La jarifa mañana me tiene entregada por completo a su amor. Esta fresca y tranquila, estoy sola en la cocina, una pequeña cacerola para preparar mi café y acompañar este Domingo.

Siento que por hoy estoy viviendo en sueño de todo joven de mi edad y mientras me siento así, lo disfruto, no me preocupo por nada el día de hoy.

Es algo confuso porque de cierto modo es mi casa pero no la compre, mis padres ya no viven aqui y hoy no esta mi hermano, siento que vivo sola y a pesar de que si se percibe lo triste que puede llegar a ser estar solo, también puedo percibir mucha tranquilidad, demasiada.

Ahora llueve, siempre me ha gustado la lluvia, el agua.
La lluvia de esta mañana es ligera, aumenta un poco el frío y es un pasaje directo para liberar mis pensamientos. Es felicidad… No, eso sería exagerado aunque en ocasiones cosas tan simples como estas si te traen un estado de relajación momentánea la cual tiende a confundirse con felicidad.

Así me siento esta mañana, en un estado de relajación que se, no durará mucho.
No le temo a nada, y la noche anterior dormí como enamorada correspondida, profundo y confortada.

«… Mi confesión voló y no causó furor en nadie, viajó a través de los culpables y no los mató, corrió por las calles vacías y nadie la escuchó, y desde sus ventanas abiertas la ignoraron. Jamás hubo ninguna procesión, no hubo gozo, no había canto, no existió la distracción, nadie reventó en llanto, mediante el confesionario solo hubo amor, paciencia y pasión, solo fue liberación.
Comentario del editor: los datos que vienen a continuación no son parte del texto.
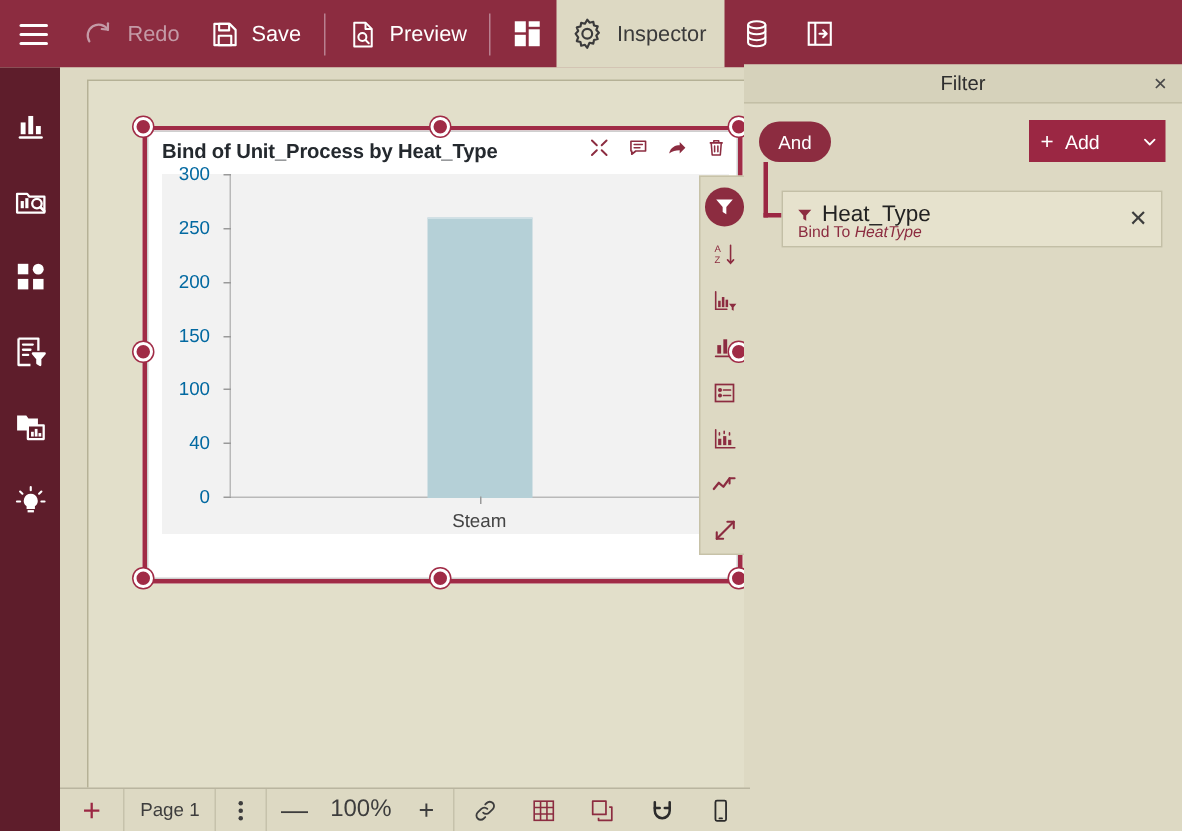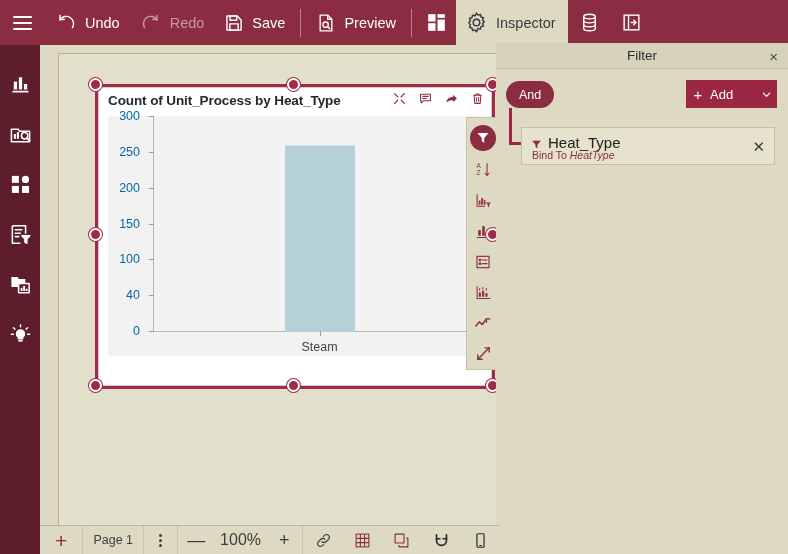"Undo" div.tb-item { html: <div> <span> <svg> <path></path> <path></path> <path></path> </svg> </span> <span>Undo</span> </div> -> none }
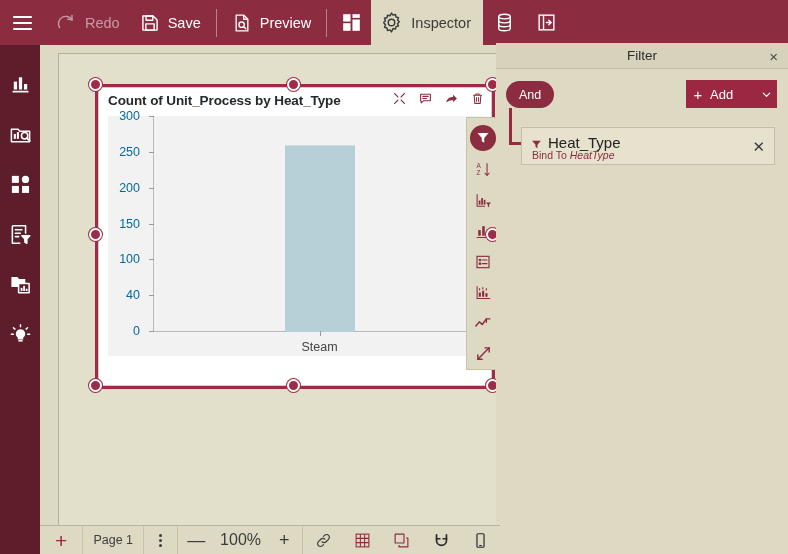"Count of Unit_Process by Heat_Type" div { text: Count -> Bind }
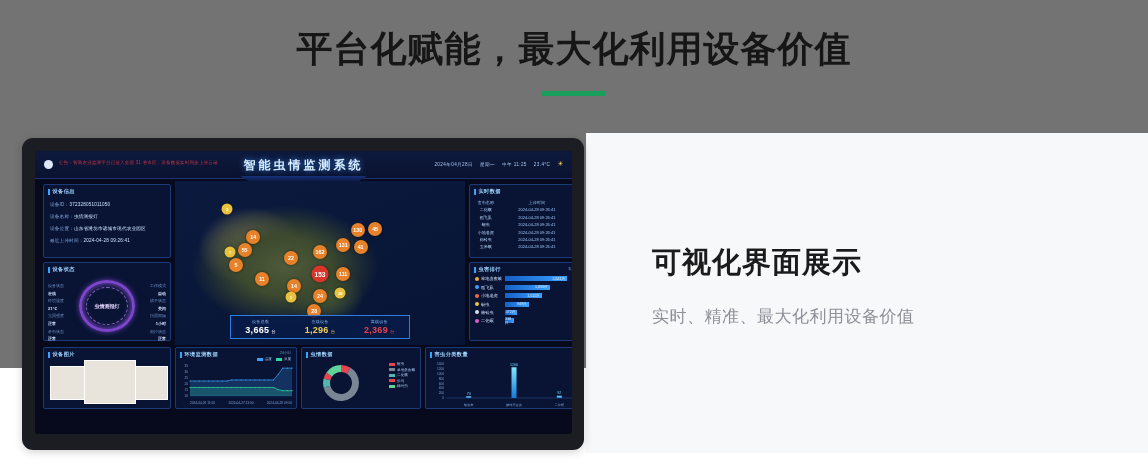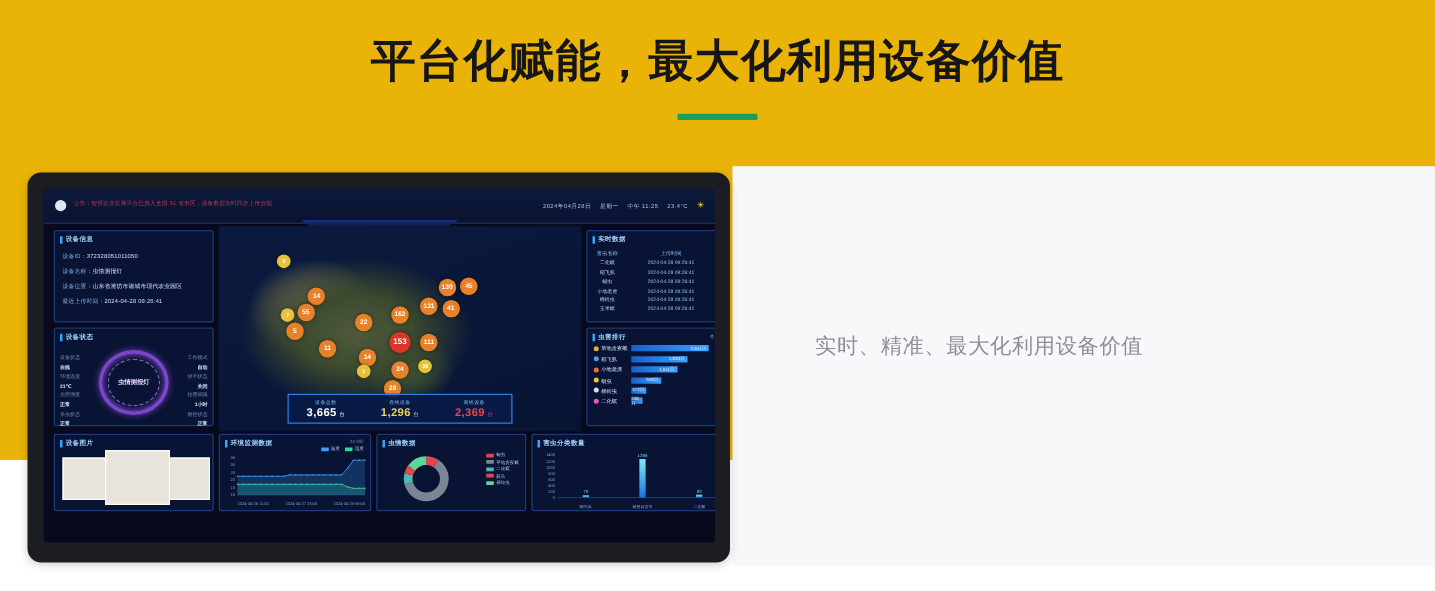"平台化赋能，最大化利用设备价值" .page { background: #eab308 -> #737373 }
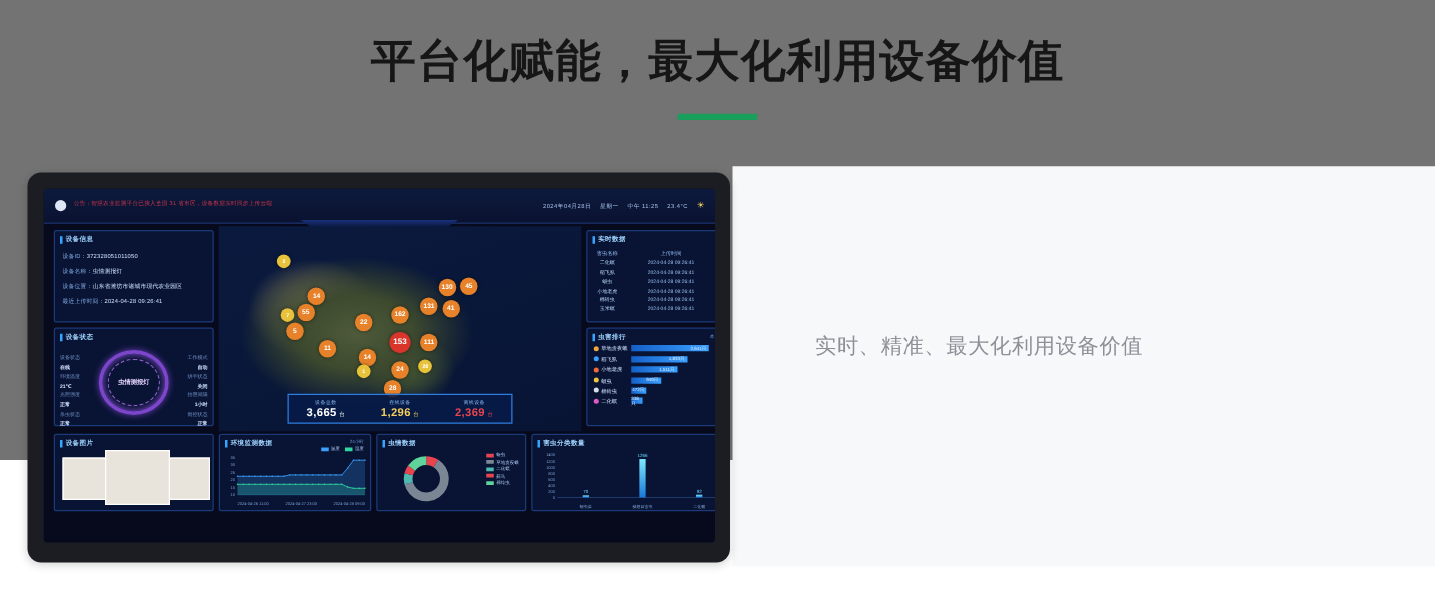"智能虫情监测系统" div.head-title { html: none -> <div>智能虫情监测系统</div> }
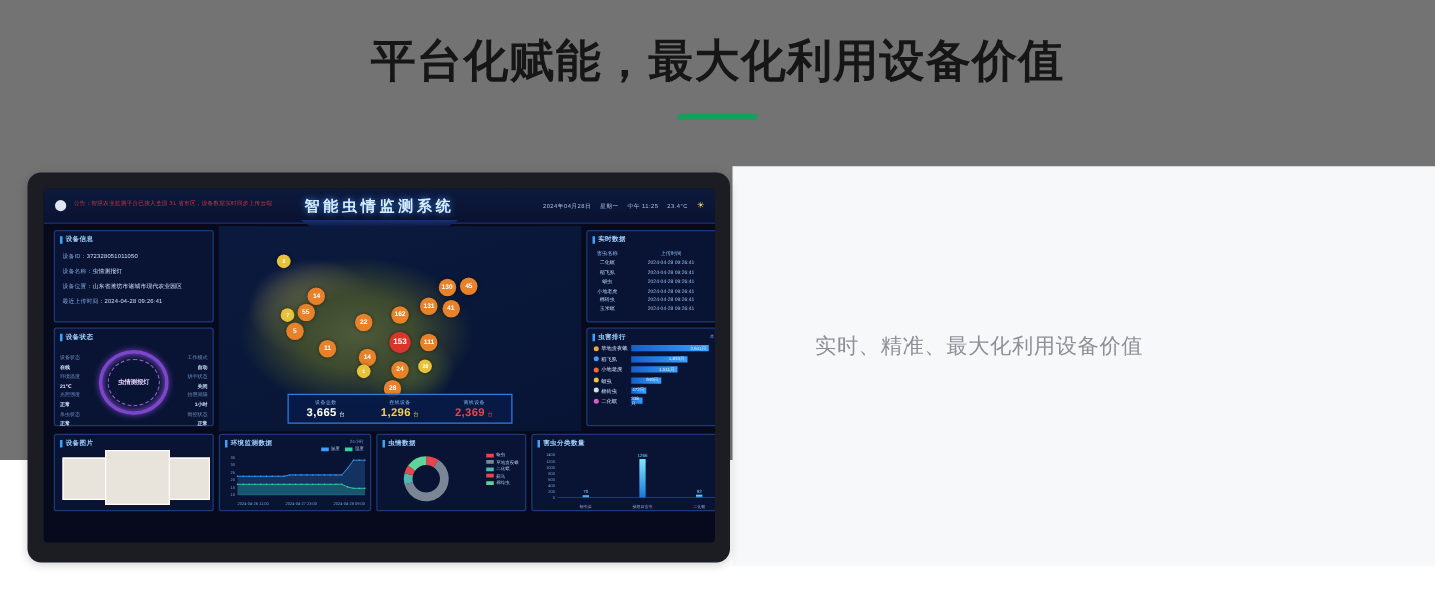"可视化界面展示" div.rc-title { html: none -> <div>可视化界面展示</div> }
Sola me encuentro desde que nací pero no entendía que era así, no quería entenderlo, me costó sudor y lágrimas, me costó noches casi infinitas de oscuridad y aislamiento, me costo hambre, me costo aliento, me costo frases desagradables a los cuatro vientos, me costo caminatas bajo la lluvia, en la madrugada y en las noches oscuras, bajo el calor infernal, bajo el incandescente sol y el ambiente estático.

Me costó una confesión a mi madre para poder entender que soy mayor, que ahora estoy sola pero que quizás así estoy mejor.

Me costó un abrazo nostálgico, una mirada de admiración, unas lágrimas amargas llenas de dolor, unas sonrisas resignadas, una confesión de amor.»